Al-Jezira America, antenne à tâtons
États-Unis . Dix jours après son lancement, la nouvelle chaîne d’info qatarie cherche encore ses marques, entre ton sobre, problèmes techniques et audiences faibles.
«Un Vide». «Notre audience va continuer à croître régulièrement dans les semaines et mois à venir», a rétorqué AJAM à ceux qui l’enterrent déjà. La demande est forte, assure la chaîne, avançant pour indice le nombre «très élevé» de visiteurs qui recherchent sa fréquence sur son site web. La petite nouvelle peut aussi faire valoir qu’elle n’est encore accessible qu’à 40 millions de foyers. AT&T et Time Warner ont refusé de l’inclure dans leurs bouquets. «Al-Jezira America pourrait remplir un vide», analyse Robert J. Thompson, directeur du Bleier Center for Television and Popular Culture. L’expert rappelle comment CNN, Fox et MSNBC ont délaissé les news ces dernières années au profit d’«opinion shows» : «Les grandes chaînes d’information américaines récoltent de meilleures audiences avec ces émissions, mais Al-Jezira a les moyens financiers de se permettre autre chose et elle pourrait attirer les amateurs de pur news. Sachant que Fox est numéro 1 avec moins de 2 millions de téléspectateurs, Al-Jezira America n’aurait pas besoin non plus d’une audience énorme pour se faire sa place. Si jamais elle réussit, elle pourrait aussi amener les autres chaînes à reconsidérer le news.»

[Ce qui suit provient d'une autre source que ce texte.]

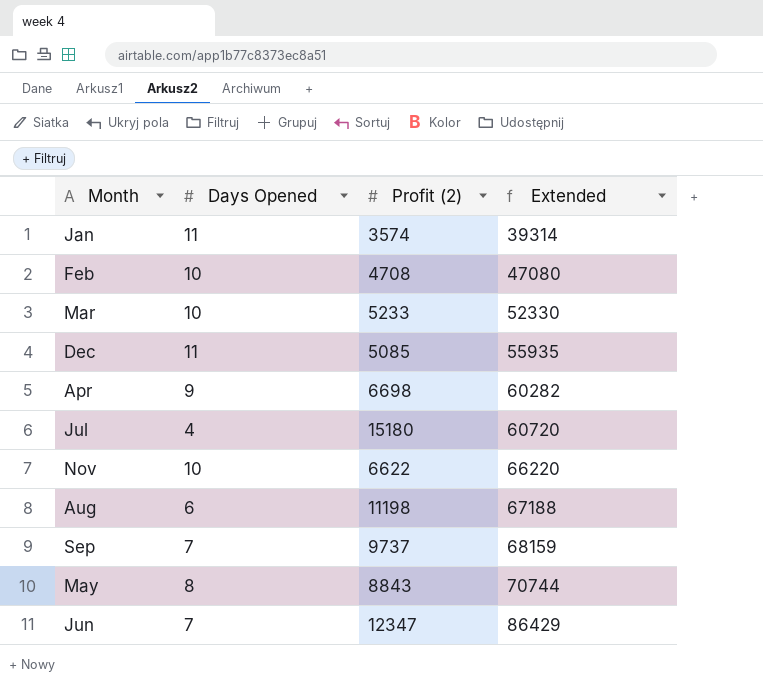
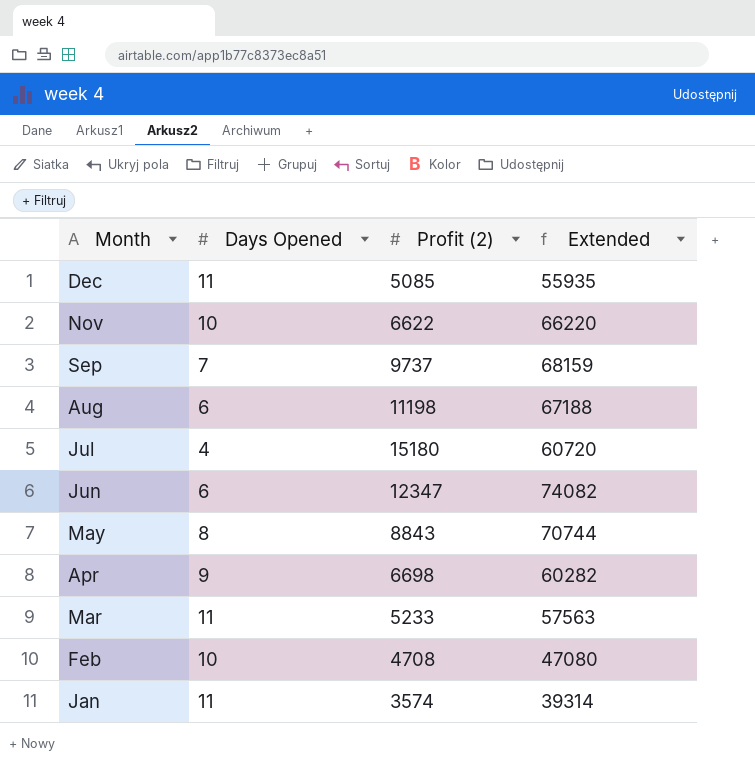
row order: Extended ascending -> Month descending
Jun | Days Opened: 7 -> 6
Jun | Extended: 86429 -> 74082
Mar | Days Opened: 10 -> 11
Mar | Extended: 52330 -> 57563

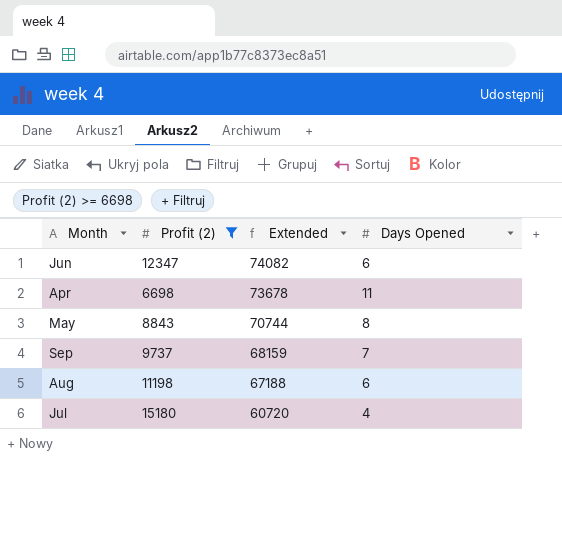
filter: none -> Profit (2) >= 6698
row order: Month descending -> Extended descending
column Days Opened | position: 2 -> 4
Apr | Extended: 60282 -> 73678
Apr | Days Opened: 9 -> 11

AJAM «peut changer la donne» aux Etats-Unis, s’enthousiasme même Jeffrey Ghannam, avocat spécialiste des médias. Après des décennies de fermetures de bureaux et de coupes budgétaires qui ont touché tous les vieux médias américains, et notamment les télés, il est même très «excitant» de voir Al-Jezira inverser la tendance, se réjouit-il : «Ça faisait vraiment longtemps qu’on n’avait pas embauché autant de reporters et ouvert de bureaux, particulièrement dans des villes depuis longtemps oubliées par les télévisions comme Detroit.» Al-Jezira America a recruté près de 800 employés qui se répartissent entre son siège à New York et 11 autres bureaux dans tous les Etats-Unis. A l’international, la chaîne peut s’appuyer sur le formidable réseau Al-Jezira, qui revendique plus de 65 bureaux dans le monde.

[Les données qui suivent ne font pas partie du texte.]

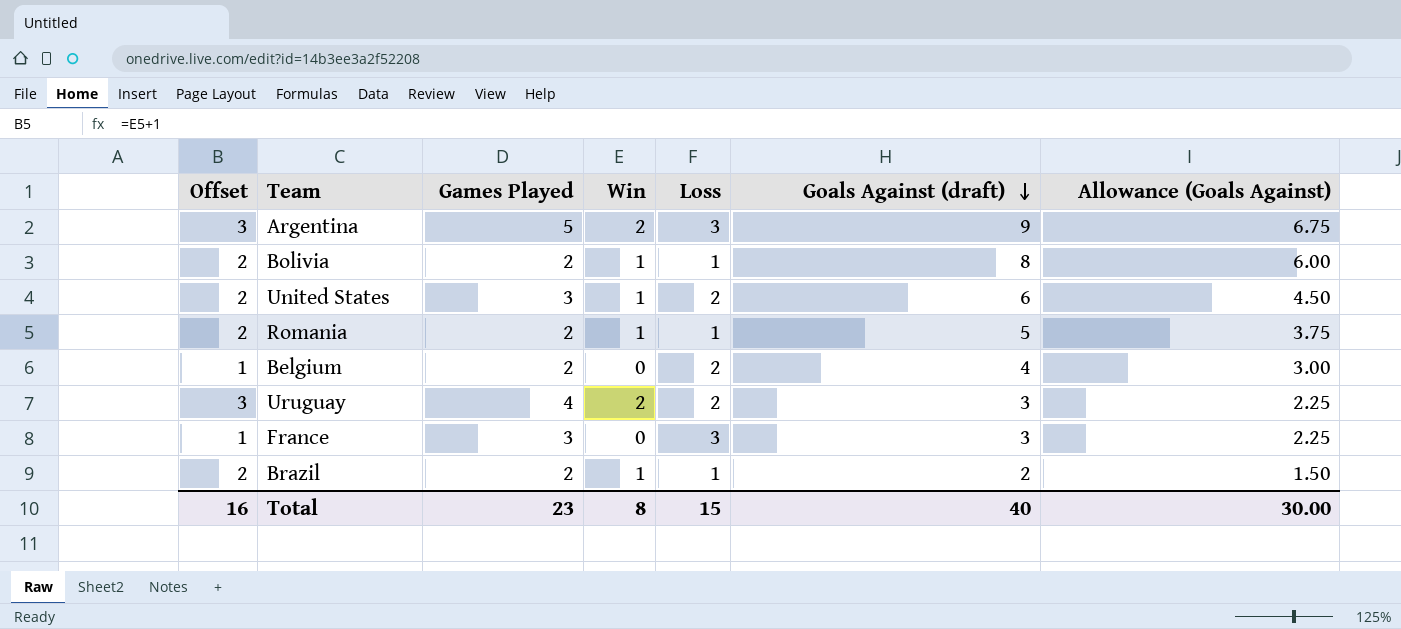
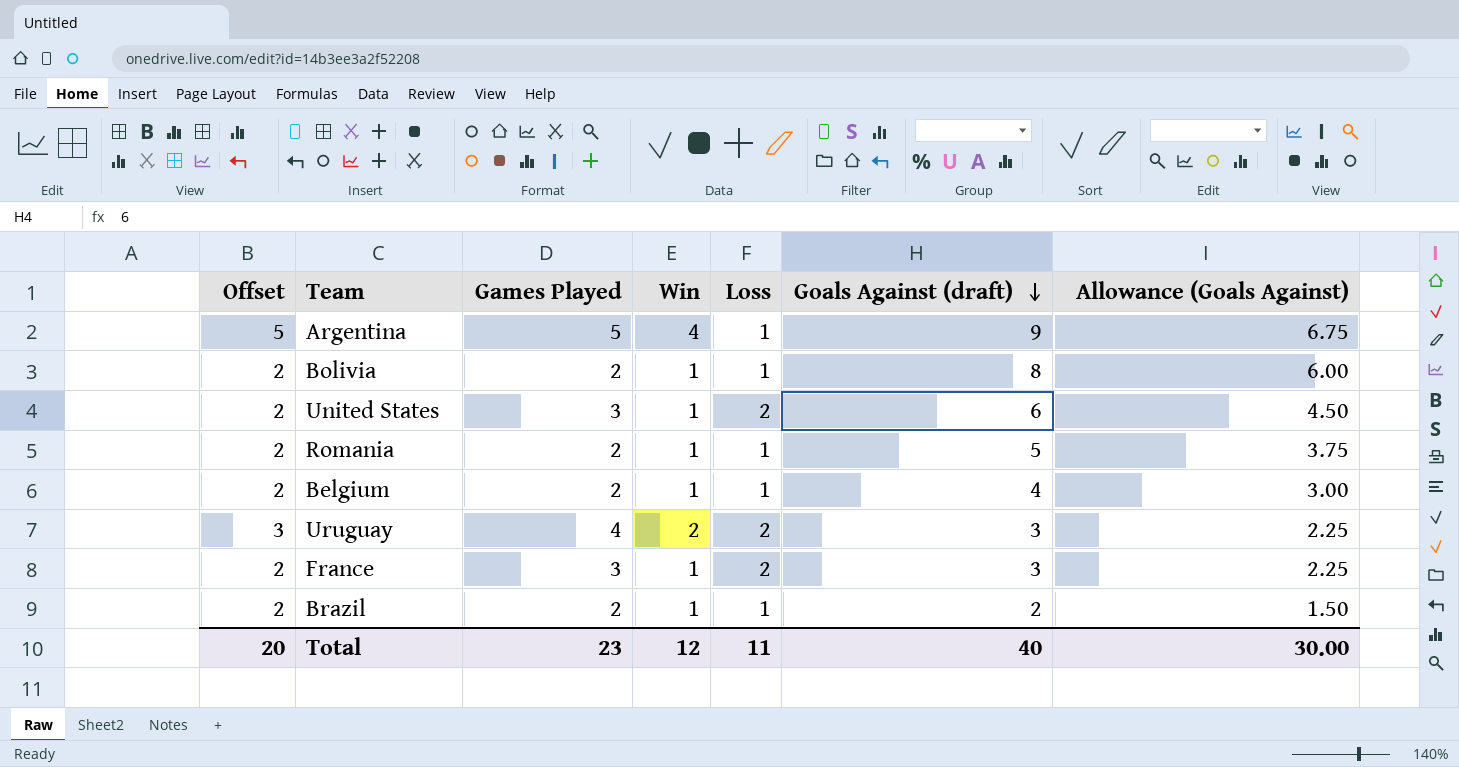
Argentina | Offset: 3 -> 5
Argentina | Win: 2 -> 4
Argentina | Loss: 3 -> 1
Belgium | Offset: 1 -> 2
Belgium | Win: 0 -> 1
Belgium | Loss: 2 -> 1
France | Offset: 1 -> 2
France | Win: 0 -> 1
France | Loss: 3 -> 2
Total | Offset: 16 -> 20
Total | Win: 8 -> 12
Total | Loss: 15 -> 11

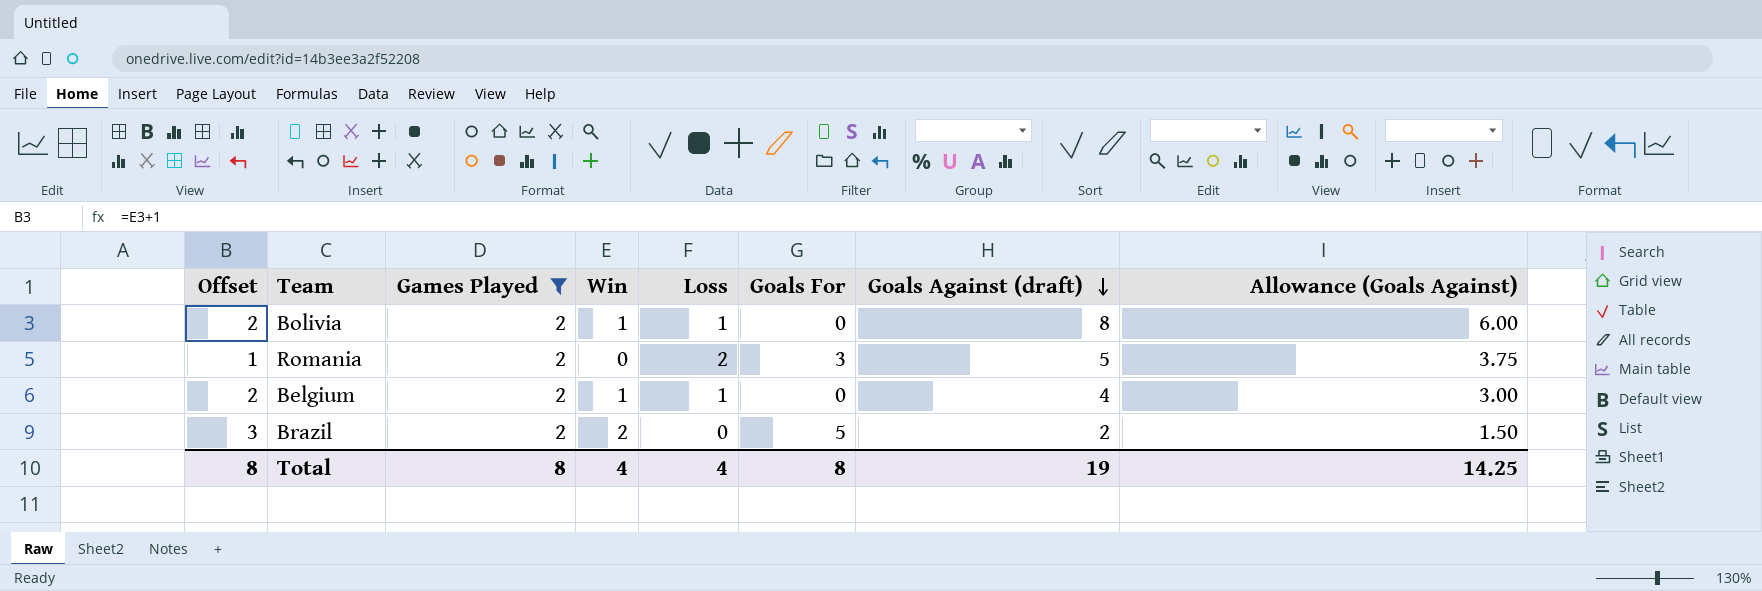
filter: none -> Games Played = 2
column Goals For | position: none -> 6
Romania | Offset: 2 -> 1
Romania | Win: 1 -> 0
Romania | Loss: 1 -> 2
Brazil | Offset: 2 -> 3
Brazil | Win: 1 -> 2
Brazil | Loss: 1 -> 0
Total | Offset: 20 -> 8
Total | Games Played: 23 -> 8
Total | Win: 12 -> 4
Total | Loss: 11 -> 4
Total | Goals Against (draft): 40 -> 19
Total | Allowance (Goals Against): 30.00 -> 14.25

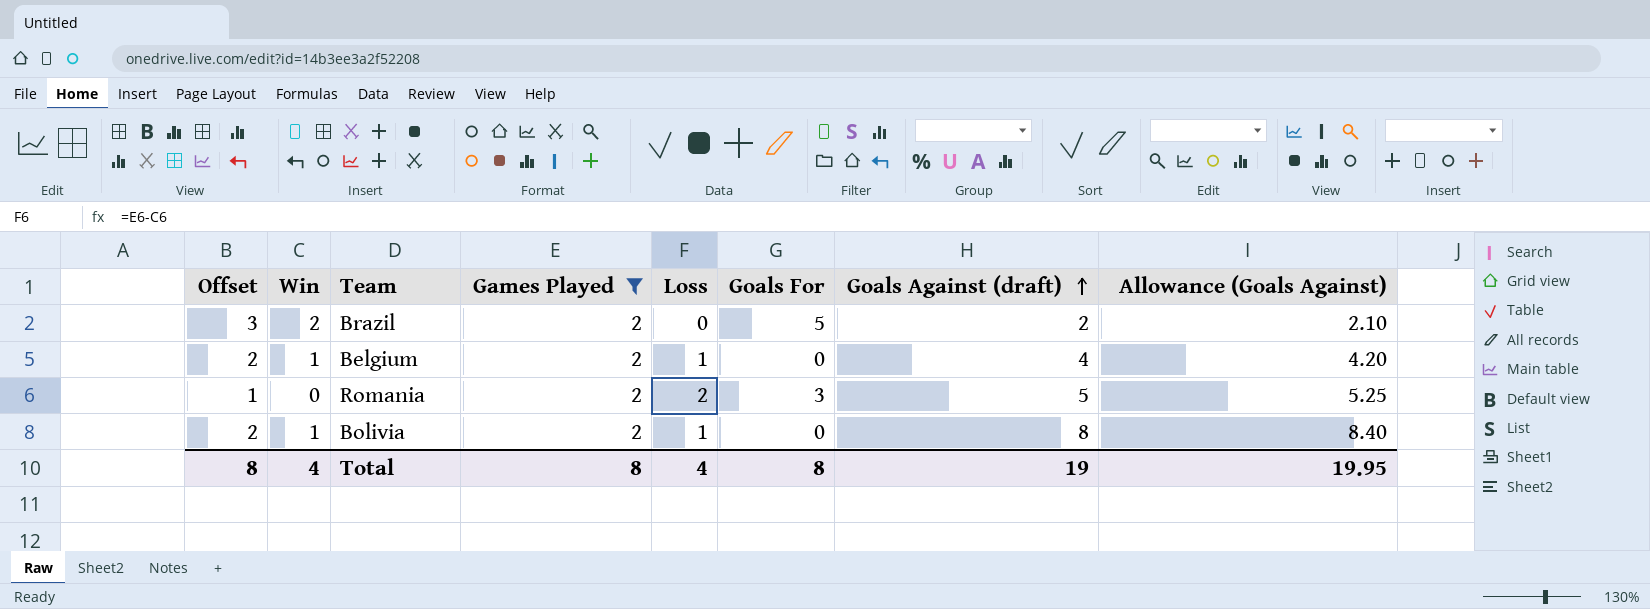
row order: Goals Against (draft) descending -> Goals Against (draft) ascending
column Win | position: 4 -> 2
column Allowance (Goals Against) | formula: [Goals Against (draft)] * 0.75 -> [Goals Against (draft)] * 1.05
Total | Allowance (Goals Against): 14.25 -> 19.95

Biais. AJAM pâtit bien sûr, aux Etats-Unis, de la réputation de sa maison mère, soupçonnée de biais antisémites ou anti-américains, ou même appelée «télé Al-Qaeda» pour avoir diffusé les vidéos de Ben Laden. Un militant conservateur très actif à Washington, directeur du centre Accuracy In Media, Cliff Kincaid, fait ouvertement campagne contre la «chaîne de la terreur», réclamant – sans grand succès jusqu’à présent – une enquête du Congrès sur ses liens avec le terrorisme. «Je trouve sur Al-Jezira des enquêtes de fond qui ne peuvent que combler un accro comme moi, nuance le journaliste John Gizzi, correspondant du site NewsMax à Washington, habitué à zapper entre la BBC, France 24, Russia Today ou la version anglaise de la japonaise NHK. Mais je n’oublie pas qu’Al-Jezira est financée par le gouvernement qatari. Ma préférence va encore à France 24, qui donne vraiment la parole à tous les points de vue lors de ses débats.»

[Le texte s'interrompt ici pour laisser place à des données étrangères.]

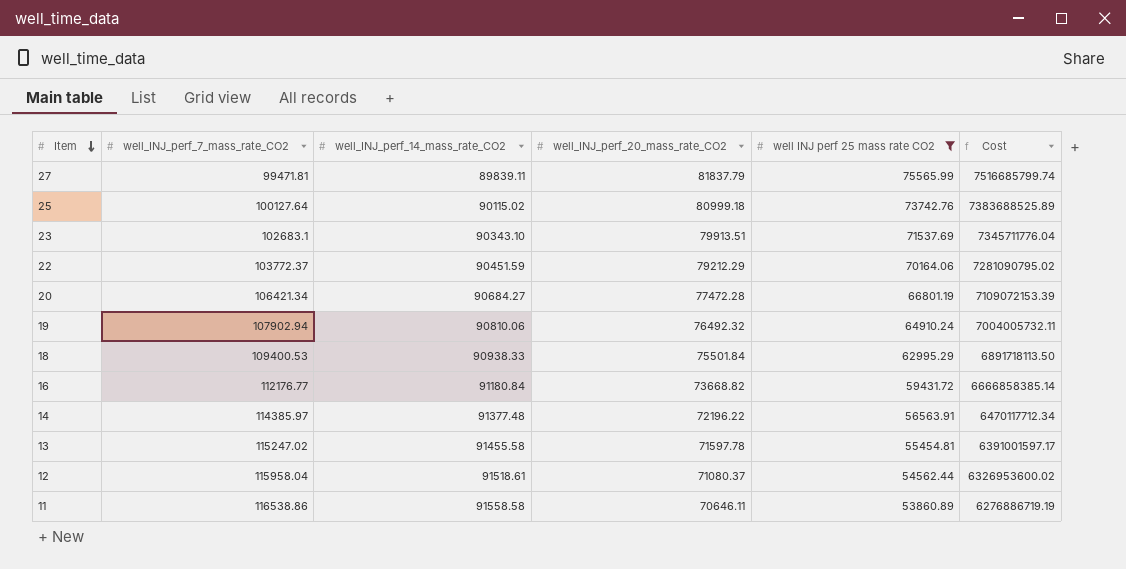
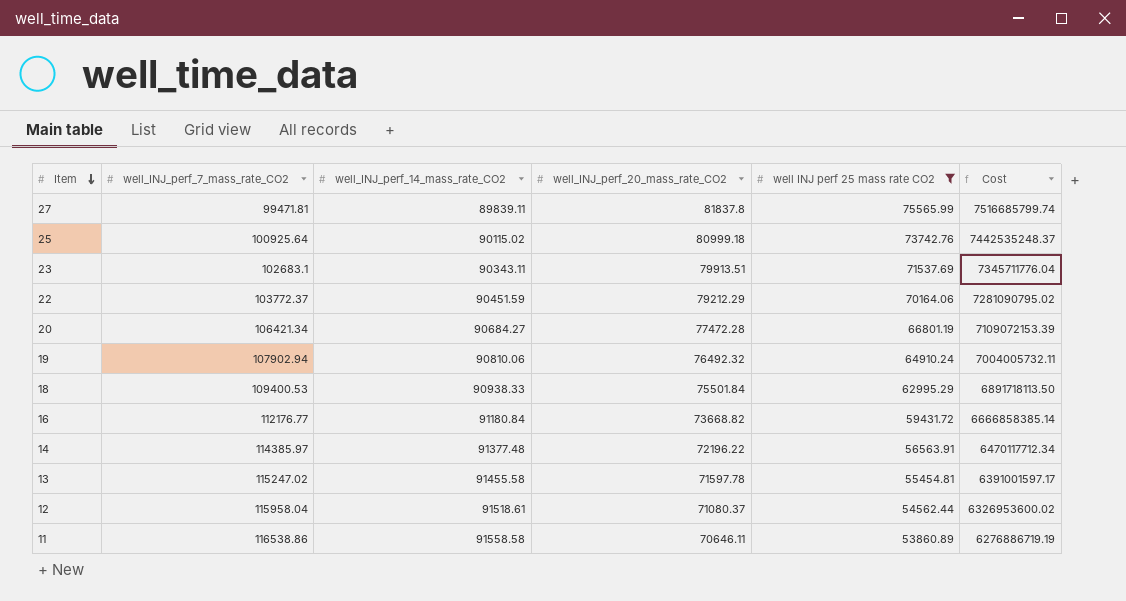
27 | well_INJ_perf_20_mass_rate_CO2: 81837.79 -> 81837.8
25 | well_INJ_perf_7_mass_rate_CO2: 100127.64 -> 100925.64
25 | Cost: 7383688525.89 -> 7442535248.37
23 | well_INJ_perf_14_mass_rate_CO2: 90343.10 -> 90343.11

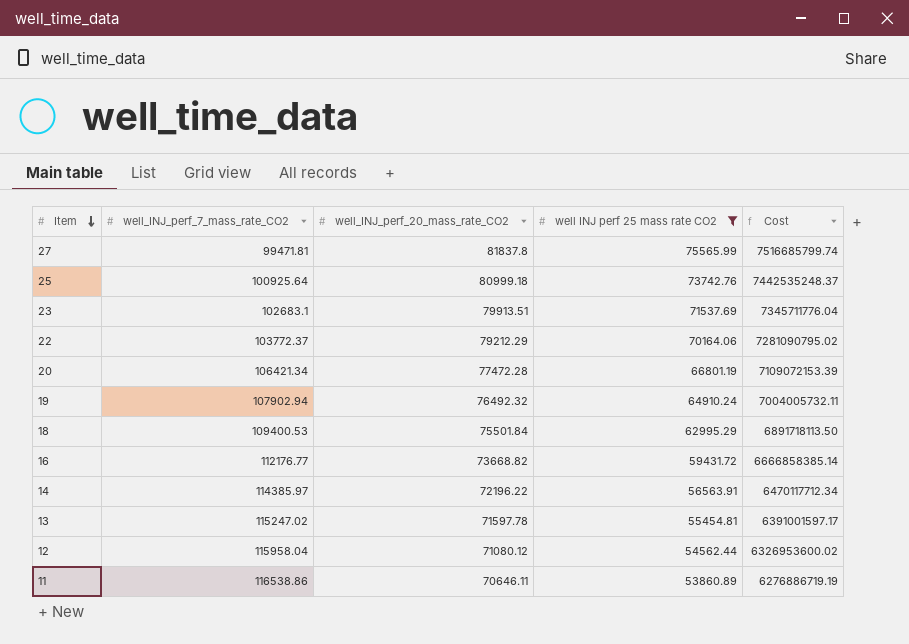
column well_INJ_perf_14_mass_rate_CO2 | position: 3 -> none
12 | well_INJ_perf_20_mass_rate_CO2: 71080.37 -> 71080.12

Depuis son lancement, Al-Jezira America souffre également de défauts techniques plus encore que de biais idéologiques, déplorent ses rares téléspectateurs. Après bientôt deux semaines de rodage, l’antenne se distingue encore par ses couleurs ternes, ses plateaux mal cadrés ou ses présentateurs coupés en pleine phrase. Le tout fait un peu penser à un projet universitaire, avec interviews à rallonge de doctes professeurs. «Personne à l’antenne n’a encore promu la cause des Frères musulmans» et «les présentatrices ou correspondantes n’ont pas non plus été forcées de couvrir leurs têtes», a relevé Mary McNamara, la critique télé du Los Angeles Times, pointant en revanche «une tendance regrettable aux difficultés techniques» : «problèmes de son», «écrans noirs», «correspondants mal cadrés»… Même si Al-Jezira veut se distinguer du clinquant de ses consœurs américaines, elle pourrait au moins, se moque la critique du Los Angeles Times, coiffer ses intervenants.